(Task input)
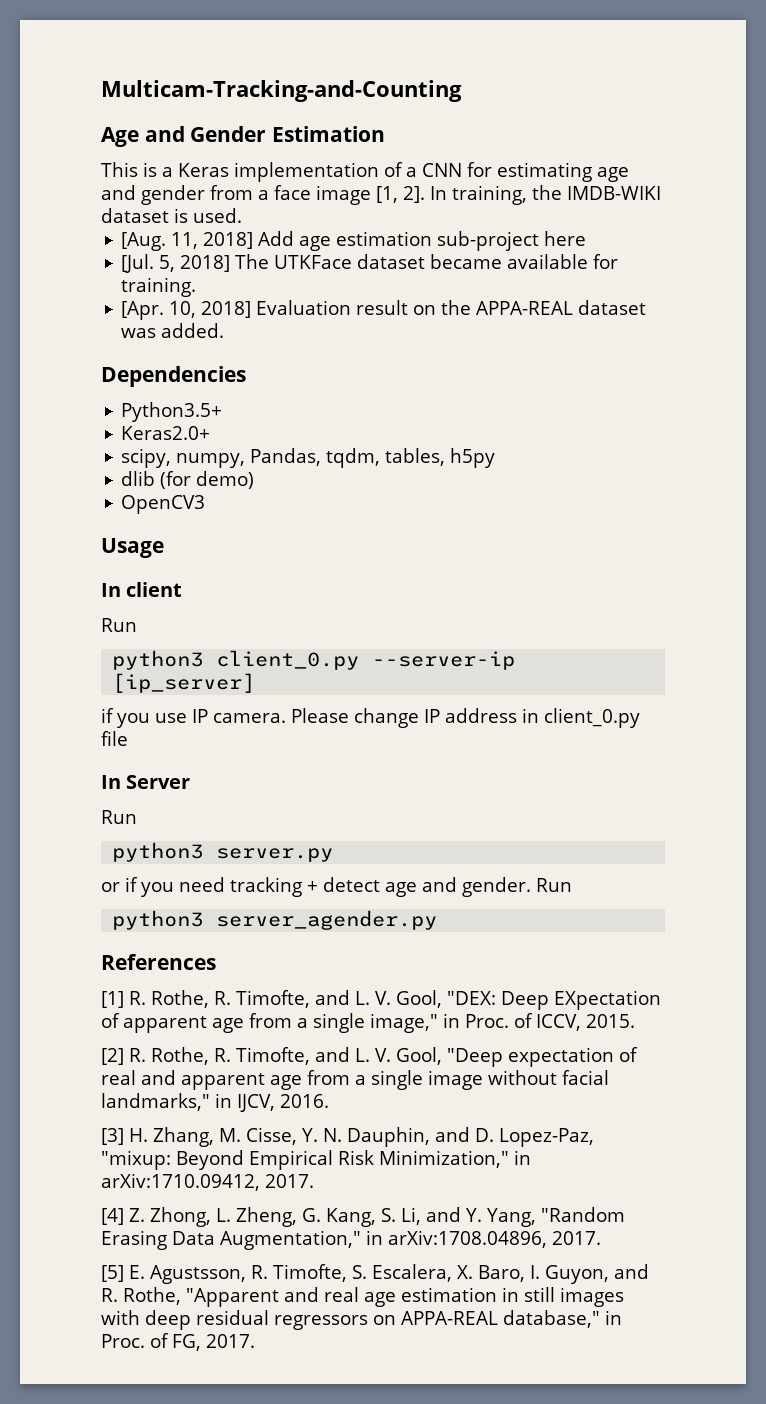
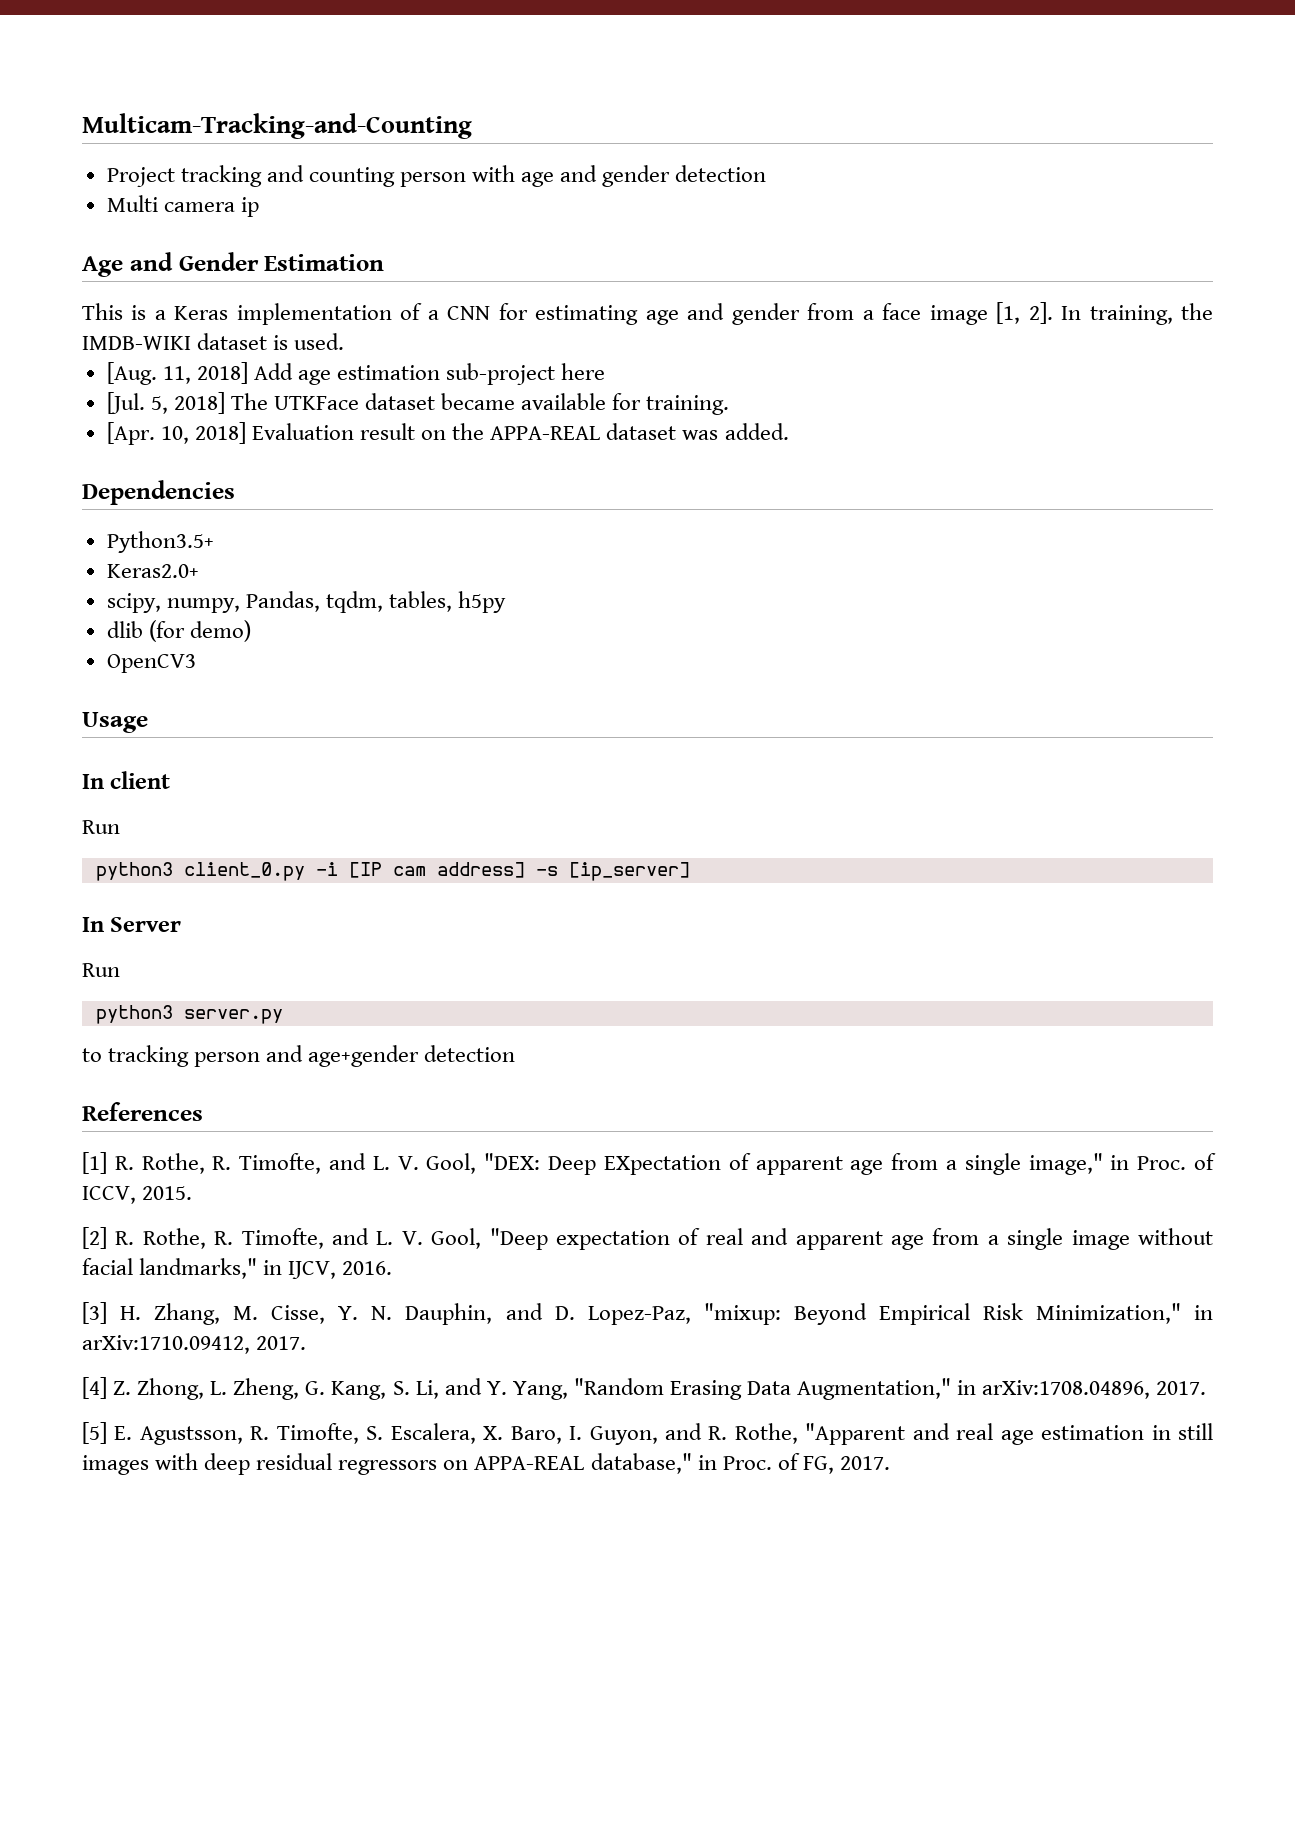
(462, 91) none -> [106,165,767,187] [106,195,259,217] // Project tracking and counting person with age and gender detection // Multi camera ip
[372,651,516,670] [112,673,256,693] [101,708,640,728] [101,731,128,746] --server-ip [ip_server] // if you use IP camera. Please change IP address in client_0.py file -> [315,862,690,881] -i [IP cam address] -s [ip_server]
[101,877,572,897] [112,910,438,930] or if you need tracking + detect age and gender. Run // python3 server_agender.py -> [82,1045,516,1067] to tracking person and age+gender detection

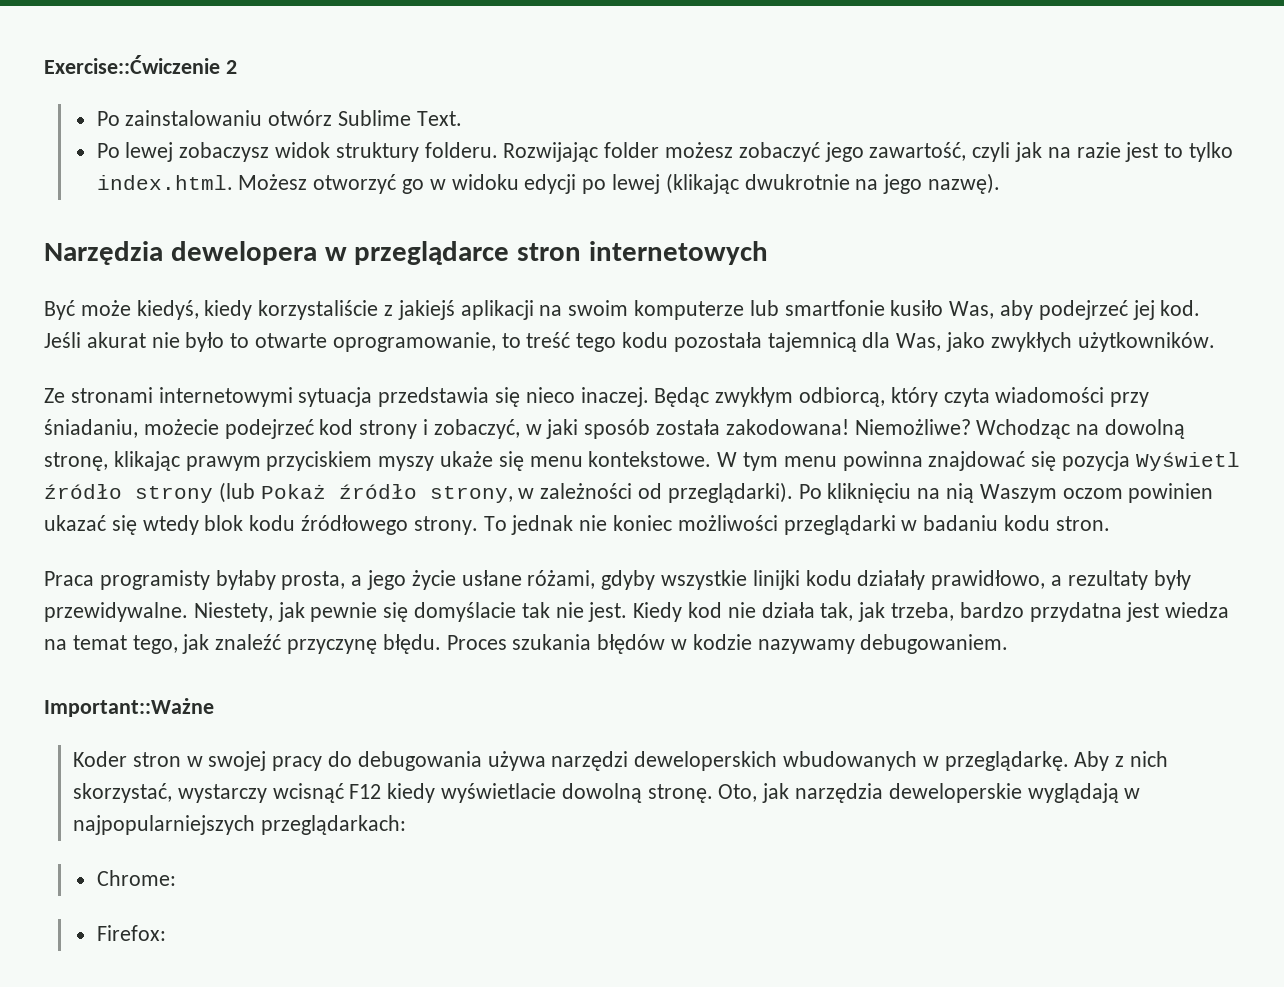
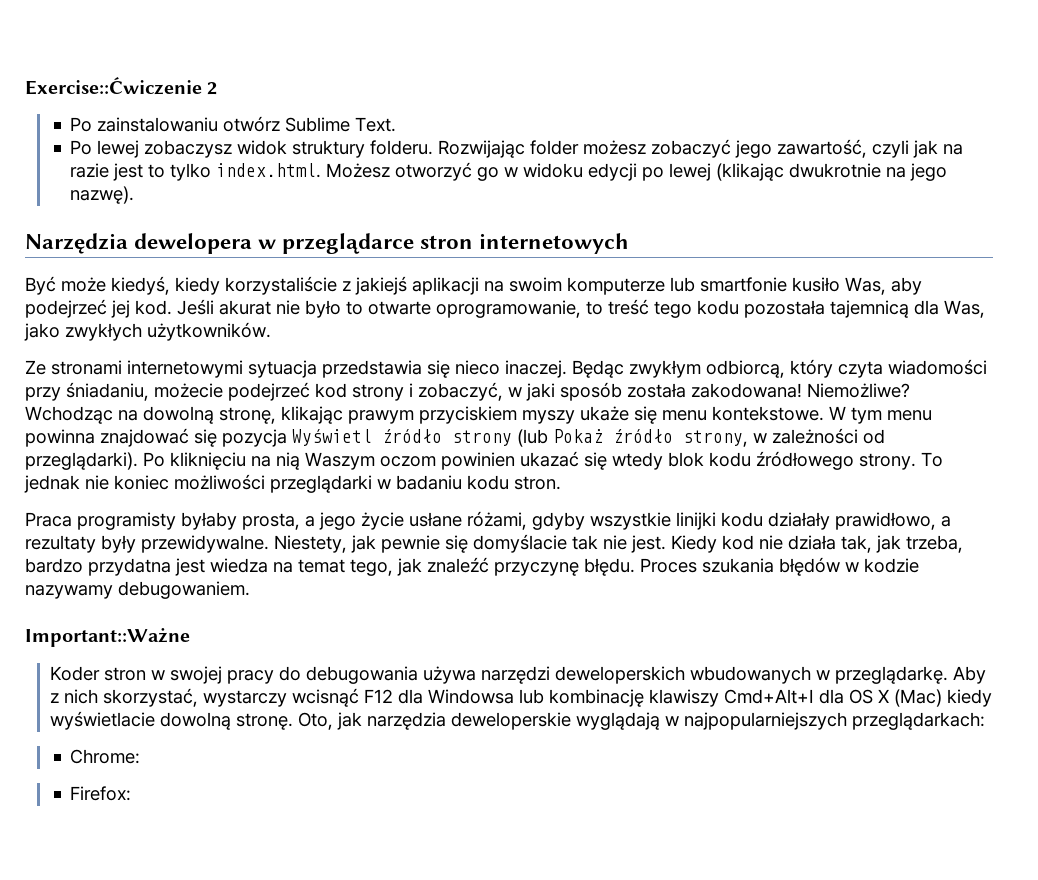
(382, 791) none -> [397,689,942,707] dla Windowsa lub kombinację klawiszy Cmd+Alt+I dla OS X (Mac)

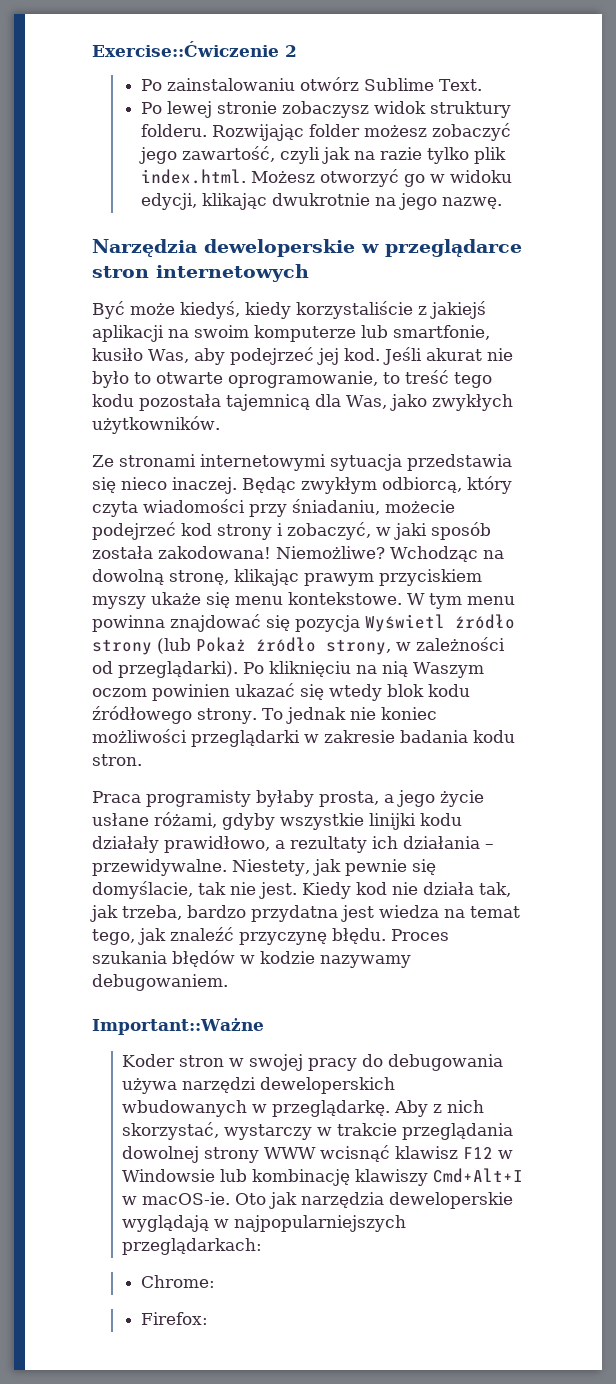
(140, 149) none -> [216,101,277,114] stronie
[113,163,212,181] jest to tylko -> [426,147,506,164] tylko plik
[588,163,785,181] edycji po lewej (klikając -> [140,193,267,210] edycji, klikając
[70,186,135,204] nazwę). -> [441,197,502,209] nazwę.
[134,233,253,254] dewelopera -> [204,239,355,257] deweloperskie
[700,277,787,292] smartfonie -> [393,325,490,340] smartfonie,
[396,475,462,490] badaniu -> [324,730,468,743] zakresie badania
[101,535,136,553] były -> [372,836,494,849] ich działania –
[473,534,567,553] domyślacie -> [92,881,193,899] domyślacie,
[291,688,992,707] [49,711,333,730] wcisnąć F12 dla Windowsa lub kombinację klawiszy Cmd+Alt+I dla OS X (Mac) kiedy wyświetlacie dowolną stronę. Oto, -> [317,1123,514,1140] [122,1145,514,1163] [122,1168,524,1186] [122,1192,267,1205] w trakcie przeglądania dowolnej strony WWW wcisnąć klawisz F12 w Windowsie lub kombinację klawiszy Cmd+Alt+I w macOS-ie. Oto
(End Task input)
What to produce
Using the listing above, copy exactly the lines from the one that contains "(382, 791) none" through its last line, both included, but not the pictures.

Result
(382, 791) none -> [397,689,942,707] dla Windowsa lub kombinację klawiszy Cmd+Alt+I dla OS X (Mac)

(140, 149) none -> [216,101,277,114] stronie
[113,163,212,181] jest to tylko -> [426,147,506,164] tylko plik
[588,163,785,181] edycji po lewej (klikając -> [140,193,267,210] edycji, klikając
[70,186,135,204] nazwę). -> [441,197,502,209] nazwę.
[134,233,253,254] dewelopera -> [204,239,355,257] deweloperskie
[700,277,787,292] smartfonie -> [393,325,490,340] smartfonie,
[396,475,462,490] badaniu -> [324,730,468,743] zakresie badania
[101,535,136,553] były -> [372,836,494,849] ich działania –
[473,534,567,553] domyślacie -> [92,881,193,899] domyślacie,
[291,688,992,707] [49,711,333,730] wcisnąć F12 dla Windowsa lub kombinację klawiszy Cmd+Alt+I dla OS X (Mac) kiedy wyświetlacie dowolną stronę. Oto, -> [317,1123,514,1140] [122,1145,514,1163] [122,1168,524,1186] [122,1192,267,1205] w trakcie przeglądania dowolnej strony WWW wcisnąć klawisz F12 w Windowsie lub kombinację klawiszy Cmd+Alt+I w macOS-ie. Oto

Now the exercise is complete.